BBC Radio Leicester Thought for the Day
© John Denney 9 November 2005
A guest speaker at a conference said, “I am a Jew. You are Christians. The difference between us is that I don’t go to synagogue on Saturdays, and you don’t go to church on Sundays.” There’s a measure of truth in his remark. Church-going – in England at least – is generally in decline. England is becoming a post-Christian society. You can’t assume that the man in the street knows anything about Christianity these days.
There’s a whole generation of schoolchildren whose schools dropped a daily Christian act of worship, so they don’t have the common core of Christian knowledge that used to be our right. They don’t know many hymns; they don’t know the Bible stories of Abraham and Moses and Samson and David & Jonathan, and Daniel and Jonah, and all the others. They have only the haziest idea of who Jesus is, and why we celebrate His birth at Christmas and His resurrection at Easter. They can’t recite the Lord’s Prayer. A few years ago, at a carol service, a man said to me, “This Jesus – he was some kind of monk, wasn’t he?” The everyday understanding of 17 centuries of British Christianity has almost evaporated within a generation.
At this time of year, there are plenty of official bodies ready to do their best to close down Christmas. Birmingham tried to rename Christmas “Winterval” a few years ago. Waveney Council in Suffolk is withdrawing funding for the Christmas lights because Christmas excludes people of other faiths. Lambeth council has apparently issued a decree that all references to Christmas be avoided. The Inland Revenue has said staff should not take part in “Operation Christmas Child”. And the Home Office is seeking to withdraw support for the annual service in St Martin in the Fields for the families of murder victims, unless the service is made non-Christian.
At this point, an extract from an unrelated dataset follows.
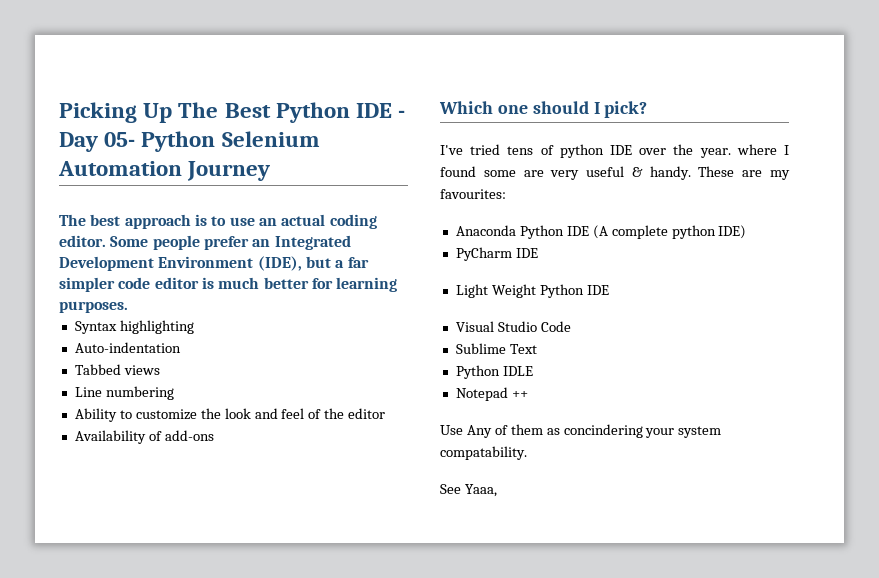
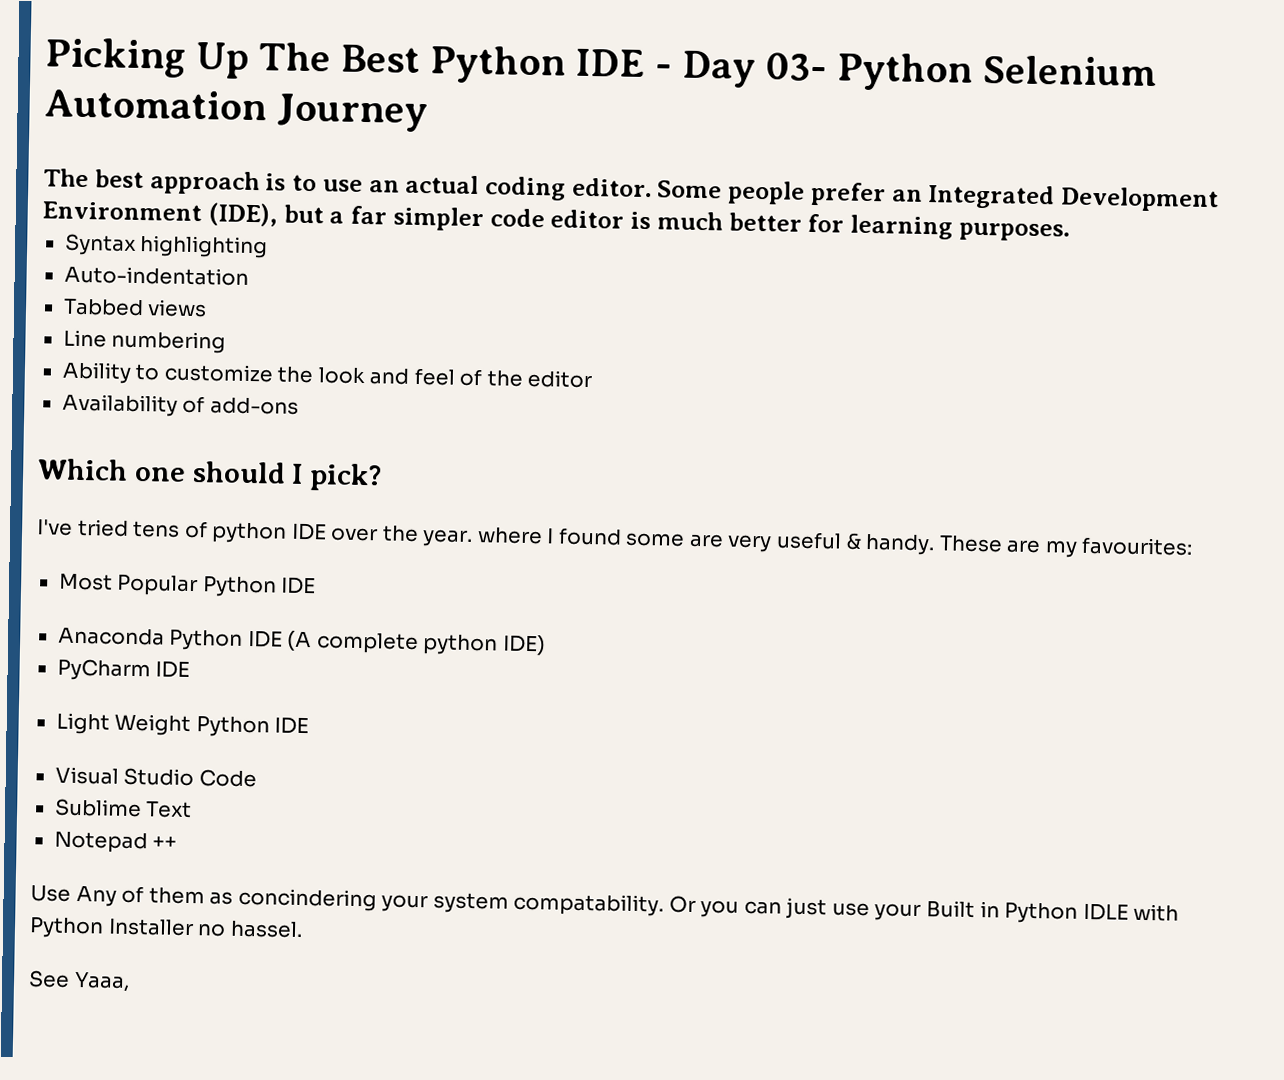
- Picking Up The Best Python IDE - Day 05- Python Selenium Automation Journey
+ Picking Up The Best Python IDE - Day 03- Python Selenium Automation Journey
+ Most Popular Python IDE
- Python IDLE
+ Or you can just use your Built in Python IDLE with Python Installer no hassel.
Why? They say they fear the celebration of our Christian heritage will upset people of other religions, most notably Muslims. But Muslim and other faith leaders repeatedly say that the celebration of Christmas causes not the slightest offence. What offends them is the fact that Britain is becoming a faithless country.
In all history, there has never been a nation that has survived without the people sharing a common basis of religious faith. Our heritage is a Christian one, and we let it slip from us at our peril. It’s up to you.